▸ **Required action**:
An exact restatement of all the data is required, with the pictures left out.

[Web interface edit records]
* * *
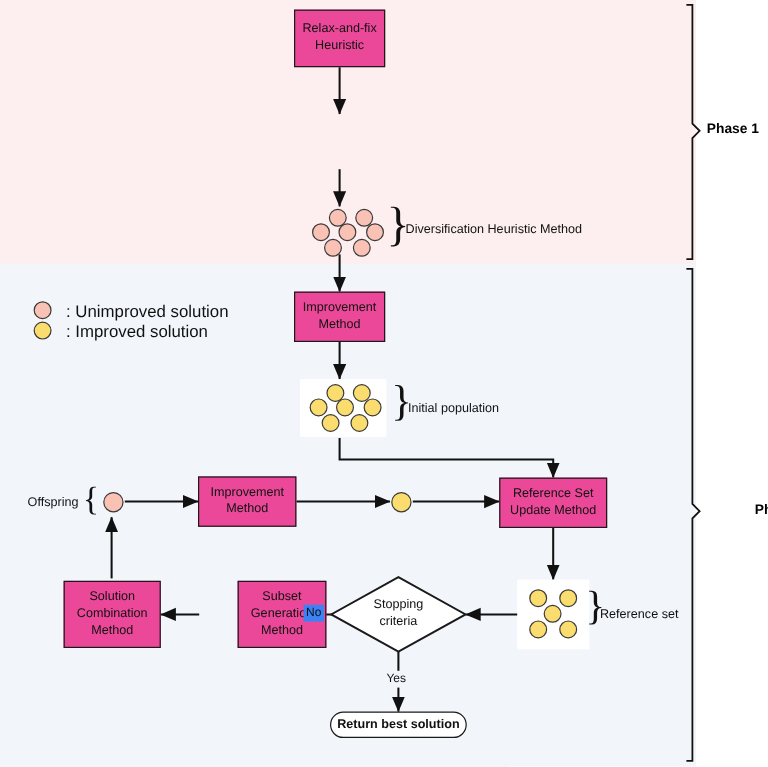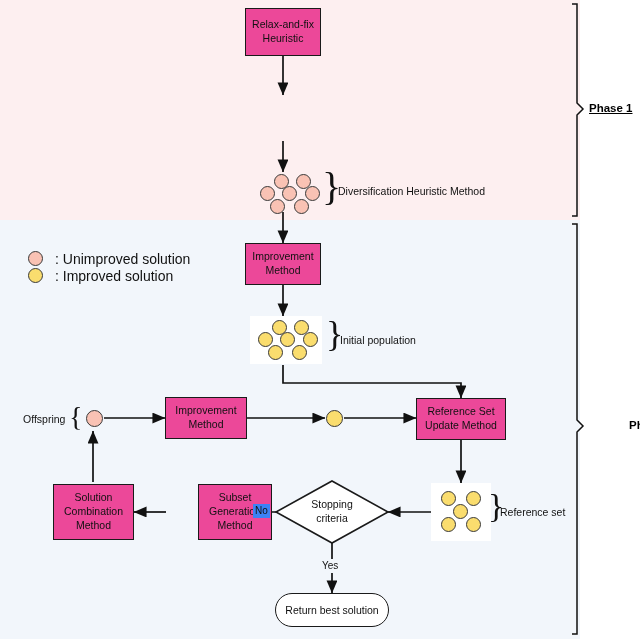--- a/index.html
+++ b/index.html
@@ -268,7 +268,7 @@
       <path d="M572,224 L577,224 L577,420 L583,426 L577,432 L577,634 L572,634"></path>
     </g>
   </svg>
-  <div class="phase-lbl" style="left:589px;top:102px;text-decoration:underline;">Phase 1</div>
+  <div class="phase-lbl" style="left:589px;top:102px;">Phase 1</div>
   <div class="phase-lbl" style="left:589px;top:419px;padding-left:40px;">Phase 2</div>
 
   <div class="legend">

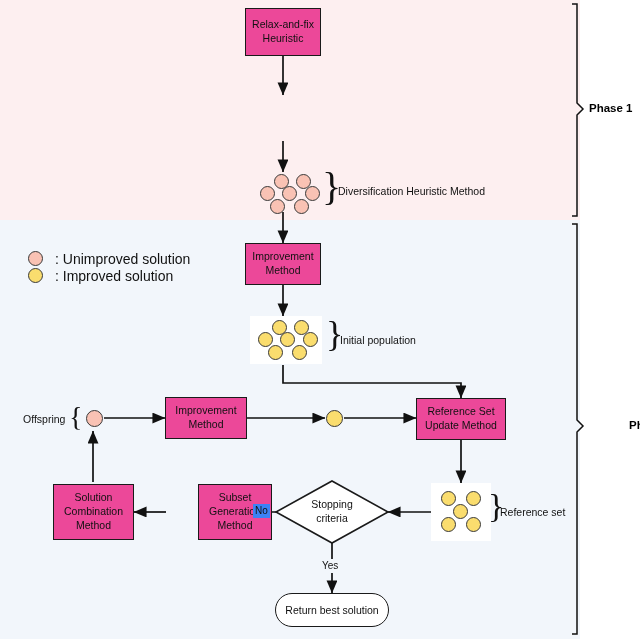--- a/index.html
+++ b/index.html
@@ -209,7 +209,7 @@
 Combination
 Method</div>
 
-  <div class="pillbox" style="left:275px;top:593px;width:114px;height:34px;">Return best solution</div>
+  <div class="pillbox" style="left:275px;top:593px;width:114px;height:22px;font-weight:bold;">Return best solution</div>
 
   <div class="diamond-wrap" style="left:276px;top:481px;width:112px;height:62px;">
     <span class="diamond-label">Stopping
* * *
▸ **Task answer**:
--- a/index.html
+++ b/index.html
@@ -268,7 +268,7 @@
       <path d="M572,224 L577,224 L577,420 L583,426 L577,432 L577,634 L572,634"></path>
     </g>
   </svg>
-  <div class="phase-lbl" style="left:589px;top:102px;text-decoration:underline;">Phase 1</div>
+  <div class="phase-lbl" style="left:589px;top:102px;">Phase 1</div>
   <div class="phase-lbl" style="left:589px;top:419px;padding-left:40px;">Phase 2</div>
 
   <div class="legend">

--- a/index.html
+++ b/index.html
@@ -209,7 +209,7 @@
 Combination
 Method</div>
 
-  <div class="pillbox" style="left:275px;top:593px;width:114px;height:34px;">Return best solution</div>
+  <div class="pillbox" style="left:275px;top:593px;width:114px;height:22px;font-weight:bold;">Return best solution</div>
 
   <div class="diamond-wrap" style="left:276px;top:481px;width:112px;height:62px;">
     <span class="diamond-label">Stopping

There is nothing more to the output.